Attention deficit/hyperactivity disorder (ADHD) is a neurodevelopmental disorder characterized by symptoms of inattention and hyperactivity/impulsivity with an early onset in childhood and adolescence. Children in the general population may display various ADHD symptoms (attention problems, hyperactivity, and impulsivity) on a continuous basis. Such behavior is referred to as ADHD-related behavior and is associated with screen time (TV and video games) (Nikkelen & Valkenburg, 2014).
Screen time may be related to ADHD and ADHD-related behavior through various factors. Screen time may hinder the availability for activities that are considered to better stimulate cognitive abilities and long attention span (Nikkelen & Valkenburg, 2014). Zimmerman and Christakis (2007) emphasize that for the developing brain of infants and toddlers appropriate media attention-capturing stimulation displaces learning opportunities with low developmental value.

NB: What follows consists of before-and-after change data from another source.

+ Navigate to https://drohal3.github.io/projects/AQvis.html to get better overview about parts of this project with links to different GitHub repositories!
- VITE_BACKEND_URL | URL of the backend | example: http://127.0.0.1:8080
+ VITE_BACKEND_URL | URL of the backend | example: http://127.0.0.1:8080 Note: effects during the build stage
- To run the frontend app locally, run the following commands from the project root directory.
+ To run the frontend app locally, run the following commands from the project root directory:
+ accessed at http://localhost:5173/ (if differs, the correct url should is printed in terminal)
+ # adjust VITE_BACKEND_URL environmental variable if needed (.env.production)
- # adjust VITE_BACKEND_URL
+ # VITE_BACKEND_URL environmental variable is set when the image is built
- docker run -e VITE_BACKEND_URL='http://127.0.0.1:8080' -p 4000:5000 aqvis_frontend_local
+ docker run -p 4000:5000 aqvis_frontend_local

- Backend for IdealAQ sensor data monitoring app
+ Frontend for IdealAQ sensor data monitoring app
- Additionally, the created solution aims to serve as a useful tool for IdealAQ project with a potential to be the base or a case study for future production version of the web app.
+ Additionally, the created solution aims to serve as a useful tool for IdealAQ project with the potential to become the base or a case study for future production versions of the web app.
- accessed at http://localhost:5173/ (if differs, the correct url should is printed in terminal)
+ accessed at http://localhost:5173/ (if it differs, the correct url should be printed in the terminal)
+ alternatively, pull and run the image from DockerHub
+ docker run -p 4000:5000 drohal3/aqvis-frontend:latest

Children and adolescents aged 6-17 either diagnosed with ADD/ADHD or rated as having attention problems/impulsiveness were found to have a greater rate of screen time (Charmaine, Waring, Pagotod & Lemon, 2015; Gentile, Swing & Lim, 2012). Moreover, The severity of attentional symptoms appears to correspond to overall children's the Internet and video game time. ADHD was also shown to be the primary predictor for the development of the Internet addictive behavior (Weiss, Baer, Allan, Saran & Schibuk, 2011). Concurrently, data indicates that video games content adds uniquely in predicting attention problems (Gentile et al.). Swing, Gentile, Anderson, and Walsh (2010) sampled two group ages: 3-5 graders and late adolescent/early adult students (mean age: 19.8 years) and found that TV viewing and video game playing are linked to increased attention problems in early adulthood and late adolescence/early adulthood. Hence, overall findings indicate a bi-directional causality between video game playing and attention problems/impulsiveness (Weiss et al.; Swing et al.).